→ **Records for processing**
---+---

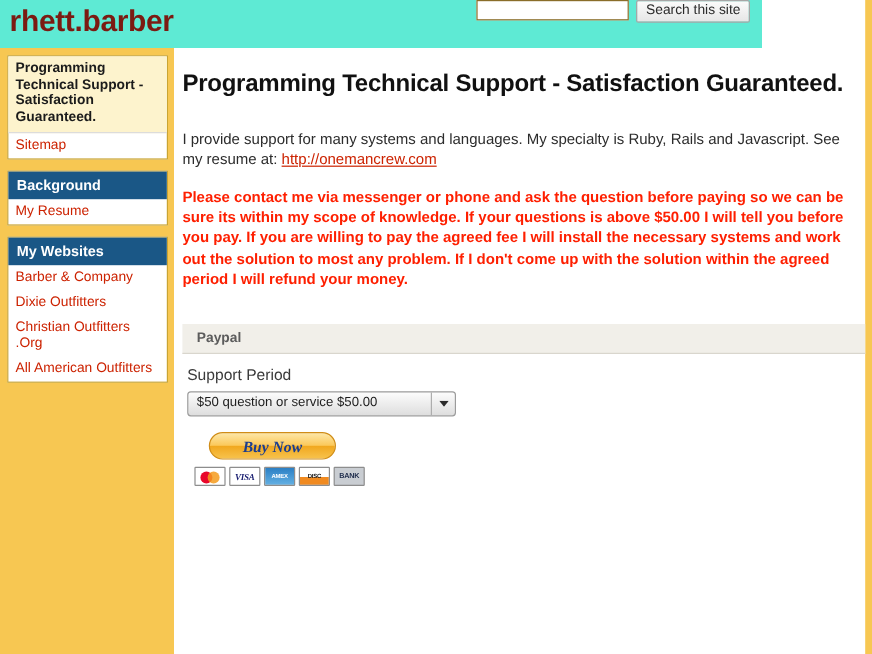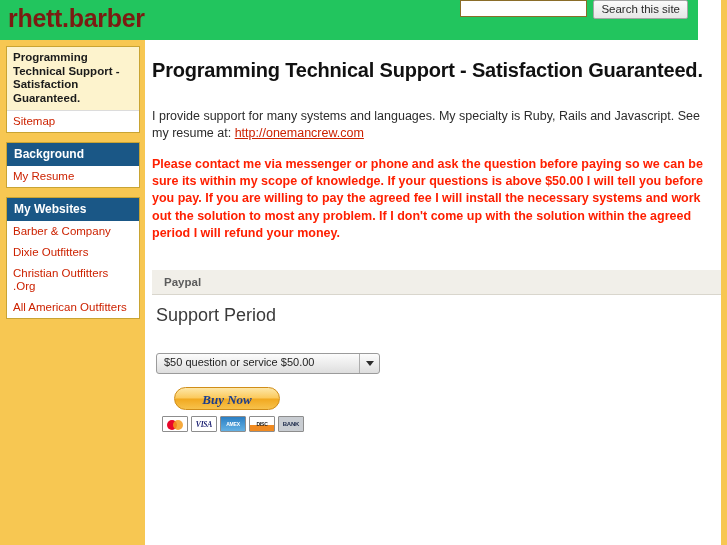"rhett.barber" .header { background: #22c55e -> #5eead4; width: 698px -> 635px }
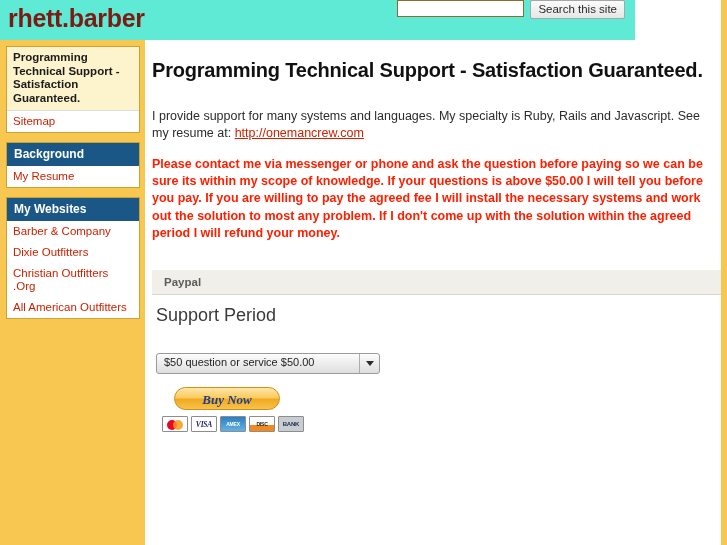"Support Period" .field-label { font-size: 18px -> 13px; margin-bottom: 27px -> 6px }
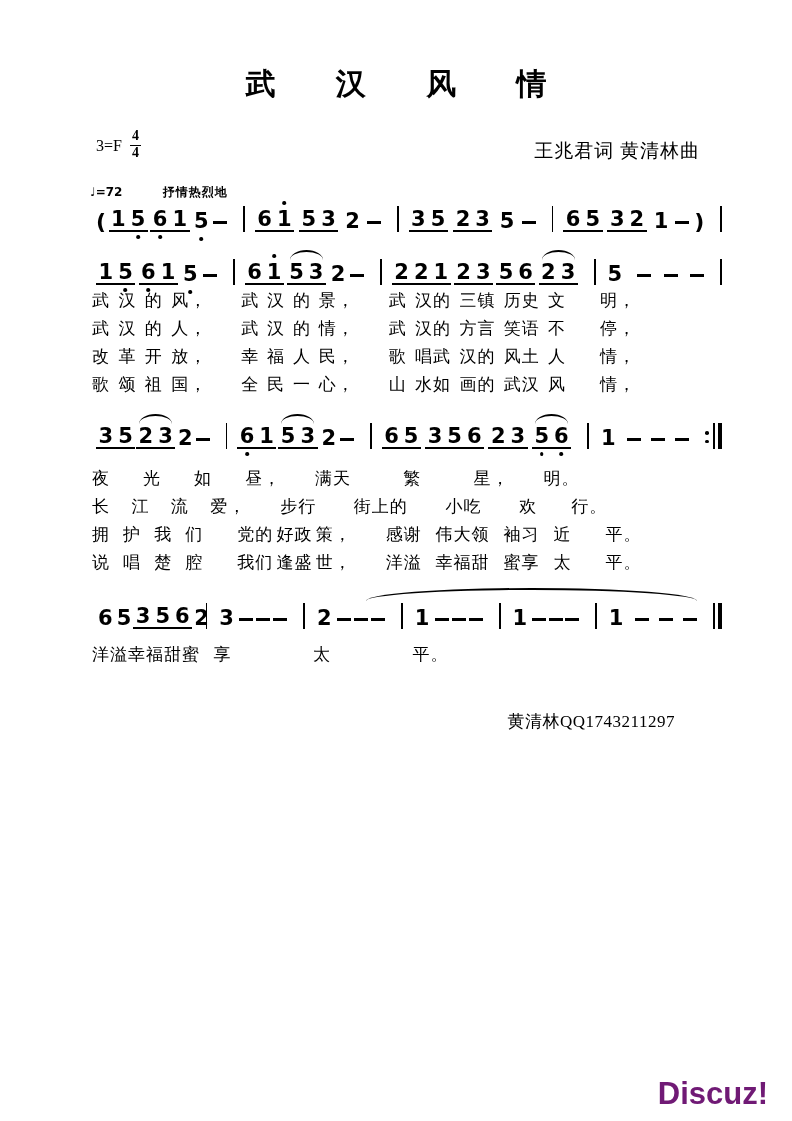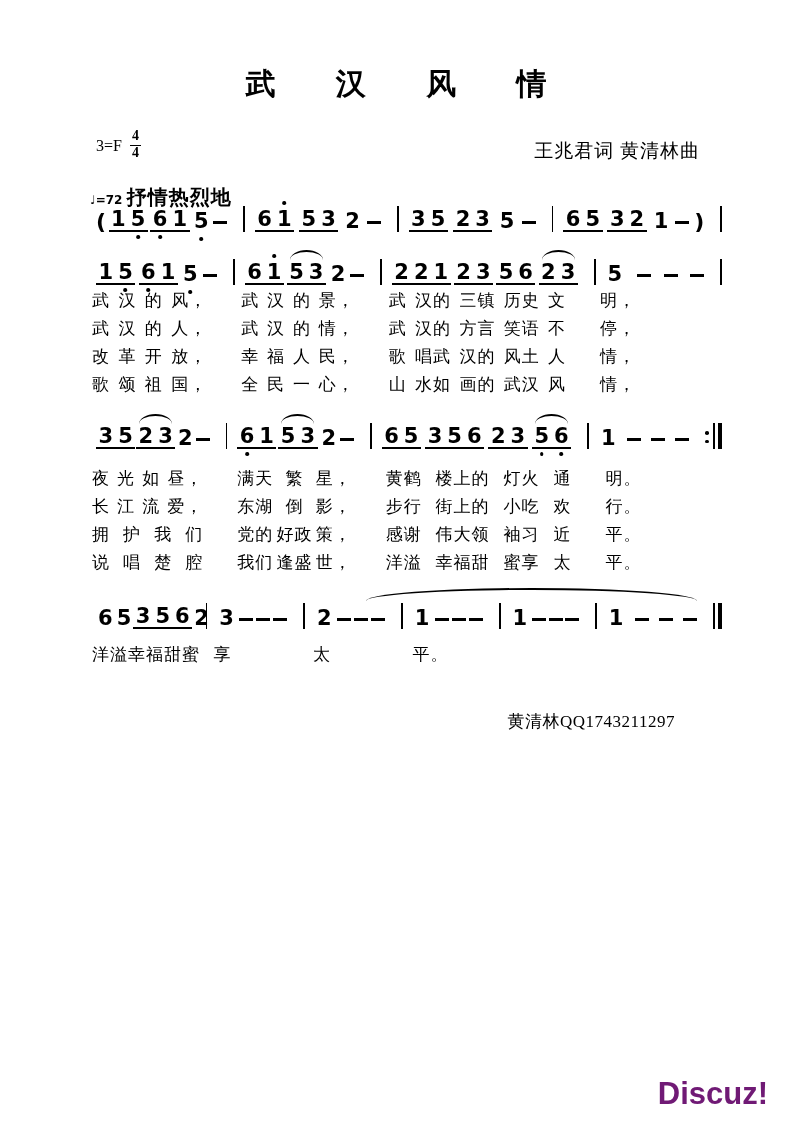"抒情热烈地" .tempo .expr { font-size: 20px -> 12px; margin-left: none -> 36px }
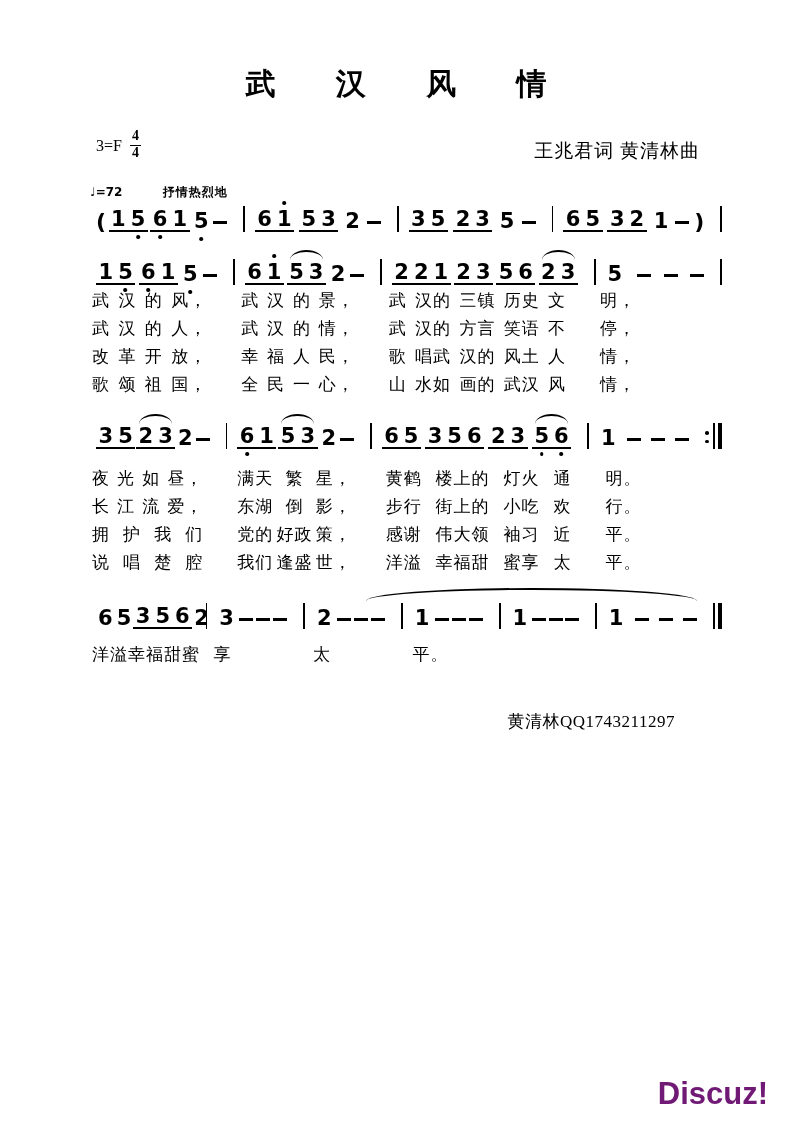"黄鹤" div.lyr-cell { html: <div> <span>黄鹤</span> <span>楼上的</span> <span>灯火</span> <span>通</span> </div> -> none }
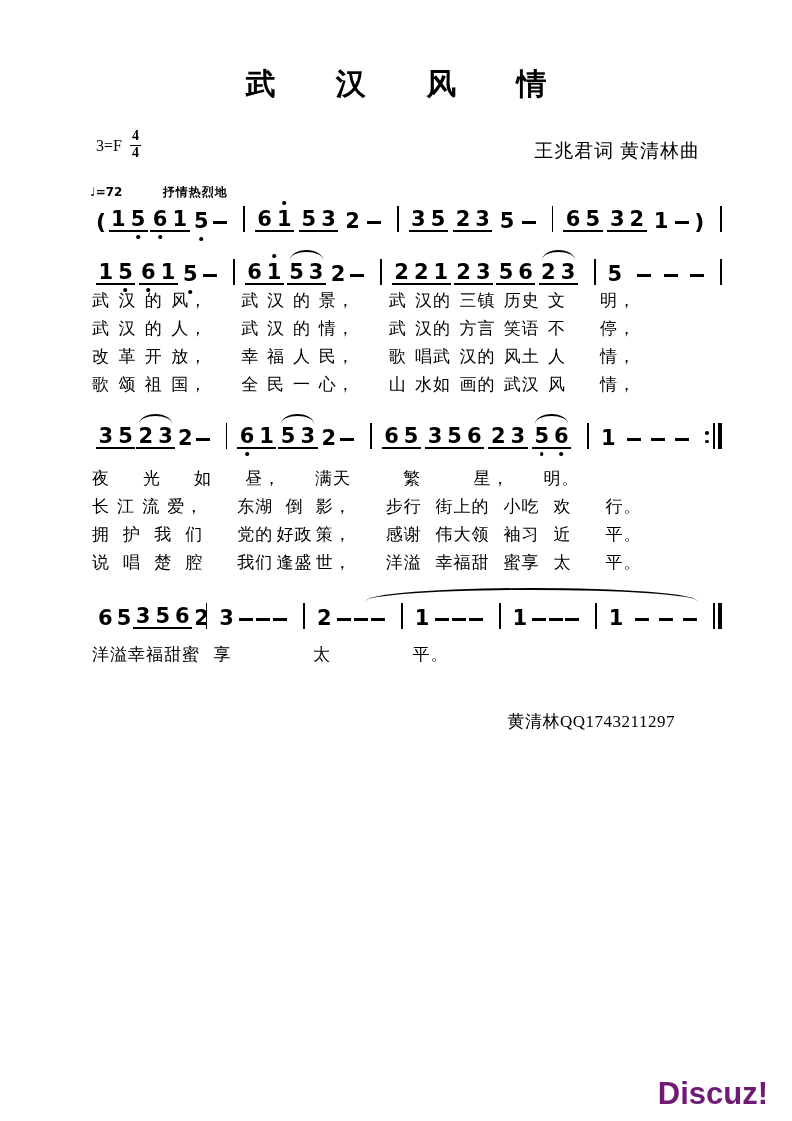"东湖" div.lyr-cell { html: <div> <span>东湖</span> <span>倒</span> <span>影，</span> </div> -> none }
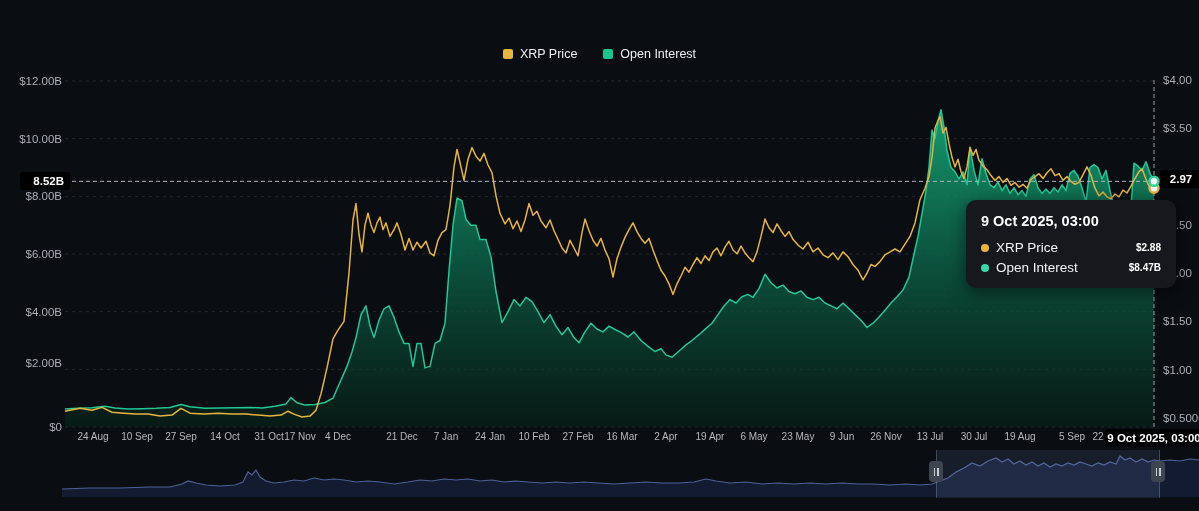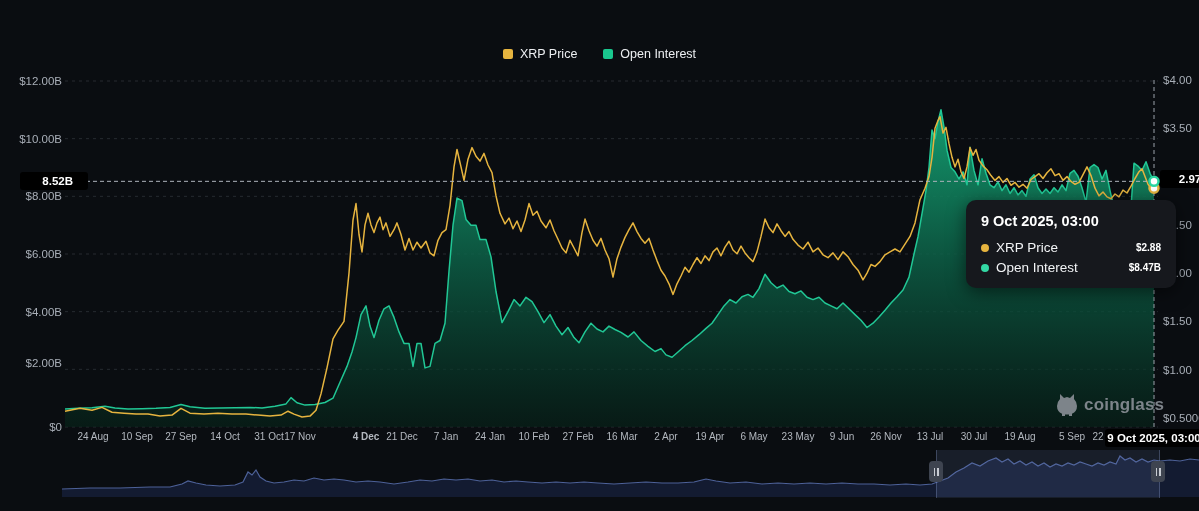"8.52B" .badge { padding: 3px 15px -> 3px 6px }
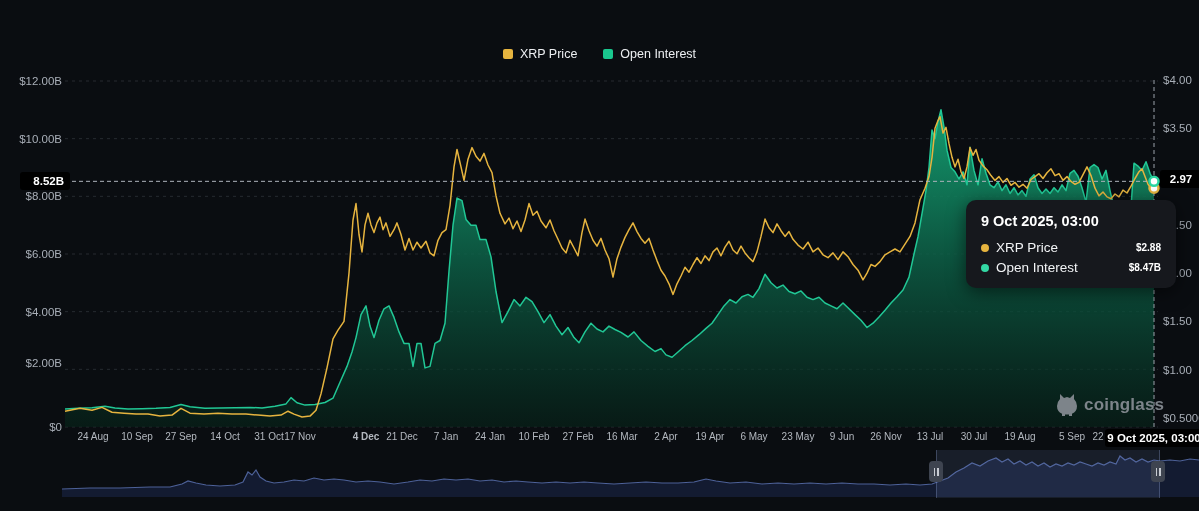"coinglass" div.watermark { html: <div> <svg> <path></path> </svg> <span>coinglass</span> </div> -> none }
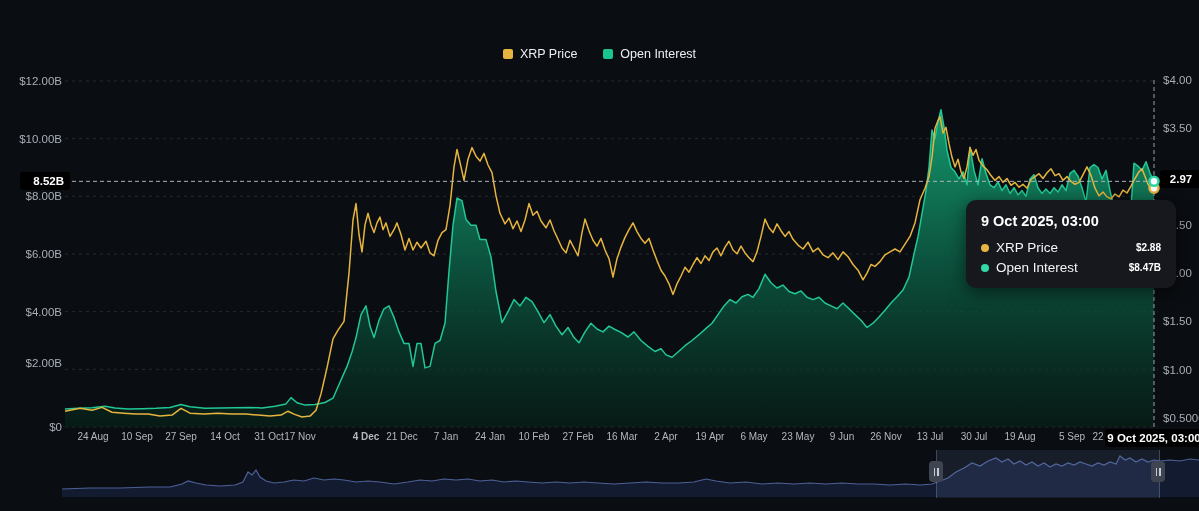"4 Dec" div.xlab { font-weight: bold -> none; left: 366px -> 338px }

---+---

→ **Problem to work on**
If a record holds a picture, drop the picture and return the rest of it exactly.

→ **Written answer**
"rhett.barber" .header { background: #22c55e -> #5eead4; width: 698px -> 635px }
"Support Period" .field-label { font-size: 18px -> 13px; margin-bottom: 27px -> 6px }
"抒情热烈地" .tempo .expr { font-size: 20px -> 12px; margin-left: none -> 36px }
"黄鹤" div.lyr-cell { html: <div> <span>黄鹤</span> <span>楼上的</span> <span>灯火</span> <span>通</span> </div> -> none }
"东湖" div.lyr-cell { html: <div> <span>东湖</span> <span>倒</span> <span>影，</span> </div> -> none }
"8.52B" .badge { padding: 3px 15px -> 3px 6px }
"coinglass" div.watermark { html: <div> <svg> <path></path> </svg> <span>coinglass</span> </div> -> none }
"4 Dec" div.xlab { font-weight: bold -> none; left: 366px -> 338px }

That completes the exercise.